工房内での攻防

「エレナだよね? 俺、ウォズ・スター! 君のお父さんが作った武器に興味があるんだ! 是非、見せてほしいな!!」


「僕はトリン・マティス! 僕も魔物の素材で作った武器や防具が欲しいんだよ! とても素晴らしい出来だってきいてるし、ここでしか手に入らない物なんだろう?」


「わ~っ! そんなにパパが作った装備が気になってるんだね! すっごく嬉しいよ!!」


「俺もそう言ってもらえて嬉しいよ! 俺の活躍を通じて、君のお父さんの作品の良さが多くの人に知れ渡るといいね!」


「こう見えて、僕は学校でも有望株として一目置かれてるんだ! 僕が君のお父さんの作った武器や防具を使えば、気になった他の生徒たちがこの島にたくさんやって来るかもしれないよ!」


「おおっ!! それはすごいよ~! そうしたら、シャンディアの良さがみんなにもいっぱい知ってもらえるね~!!」


 左右から結構な勢いでしゃべりかけてくるウォズとトリンの言葉に、無邪気な反応を見せるエレナ。

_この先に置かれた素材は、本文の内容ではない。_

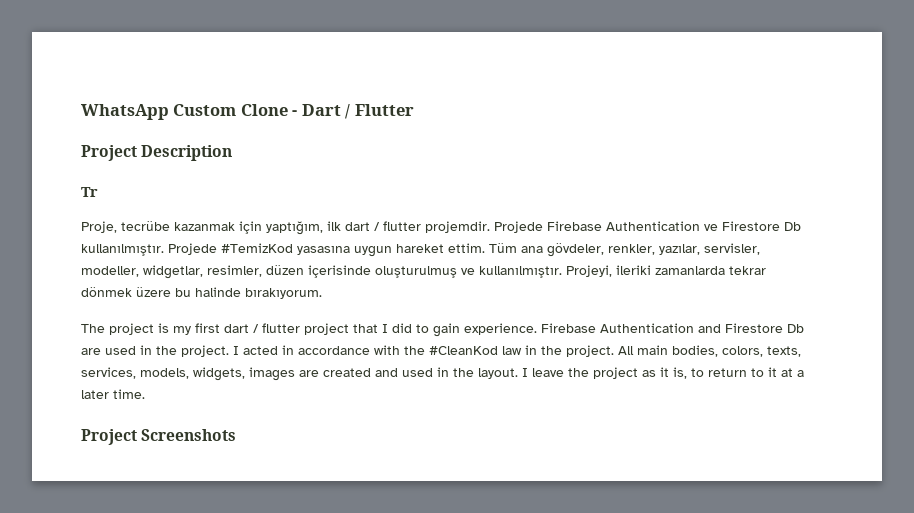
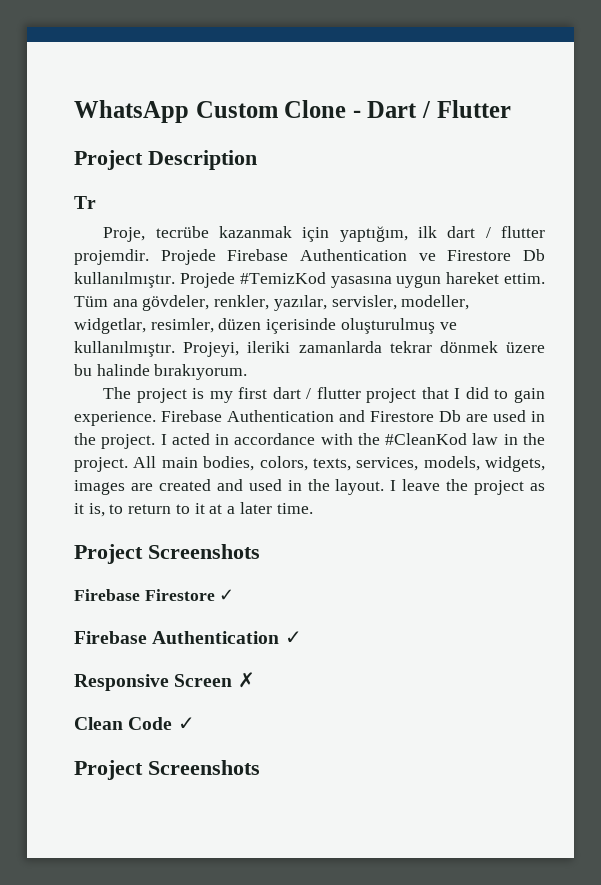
(237, 435) none -> [74,589,235,601] [74,631,302,644] [74,672,255,691] [74,717,195,730] [74,760,260,780] // Firebase Firestore ✓ // Firebase Authentication ✓ // Responsive Screen ✗ // Clean Code ✓ // Project Screenshots

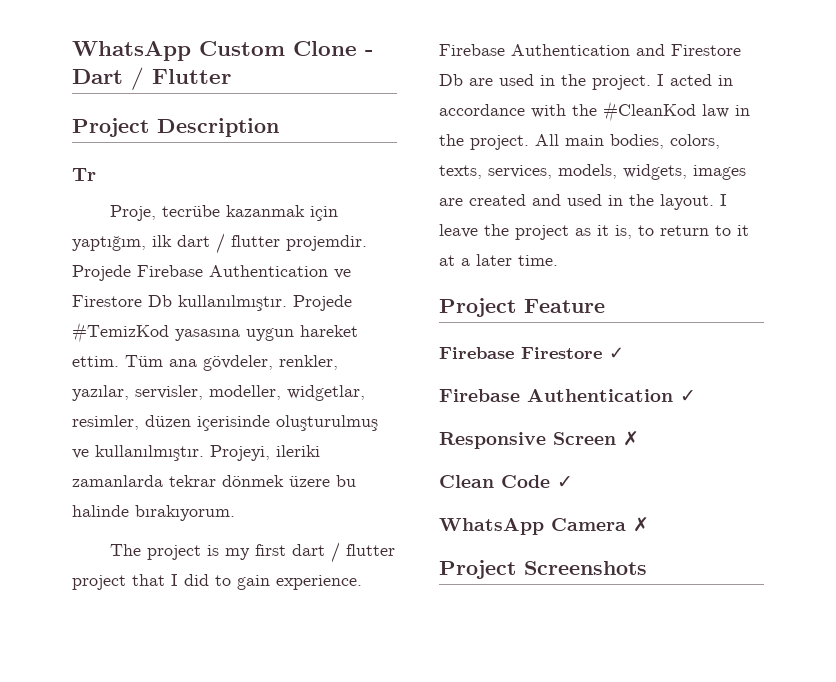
[148,544,260,559] Screenshots -> [524,299,605,313] Feature
(195, 723) none -> [439,517,649,535] // WhatsApp Camera ✗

 この島にたくさんの人々がやって来る光景を想像した彼女が嬉しそうに笑顔を浮かべる中、その背後で話を聞いていたユーゴたちがひそひそと話し合う。


「ねえ……あの二人さ、本当にエレナのお父さんが作った装備が目的だと思う?」


「直感だけどノーね。どこからどう見ても、それより大事な目的があるようにしか見えないわ」


「同じく。あいつらの目には魔物の素材で作った装備なんか映ってないよ」


 エレナとの距離をぐいぐいと詰めるウォズとトリンの顔には、「この島に来た目的は目の前のこの美少女です」とはっきり書かれてあった。

 あまりこの二人のことをよく知らない上に無邪気な性格をしているエレナは気付いていないのだろうが、彼らが彼女に邪な感情を抱いていることは明白だ。


 修学旅行に来てまでやるのが、旅先で出会った女の子を口説くことなのかと……若干呆れるユーゴたちであったが、そんな彼らへとリュウガが呟く。


「……気付いたか、ユーゴ? どうやら、僕たちが思っている以上に厄介なことになりそうだ」


「え……? どういう意味ですか、リュウガさん?」


「僕に質問するな」


 意味深なリュウガの一言に、ユーゴたち全員が眉をひそめる。

 それはどういう意味かとライハが彼に尋ねるが、もはや反射の域に達している速度で彼女への返答を拒んだリュウガへと、妹からの鋭いツッコミが飛んだ。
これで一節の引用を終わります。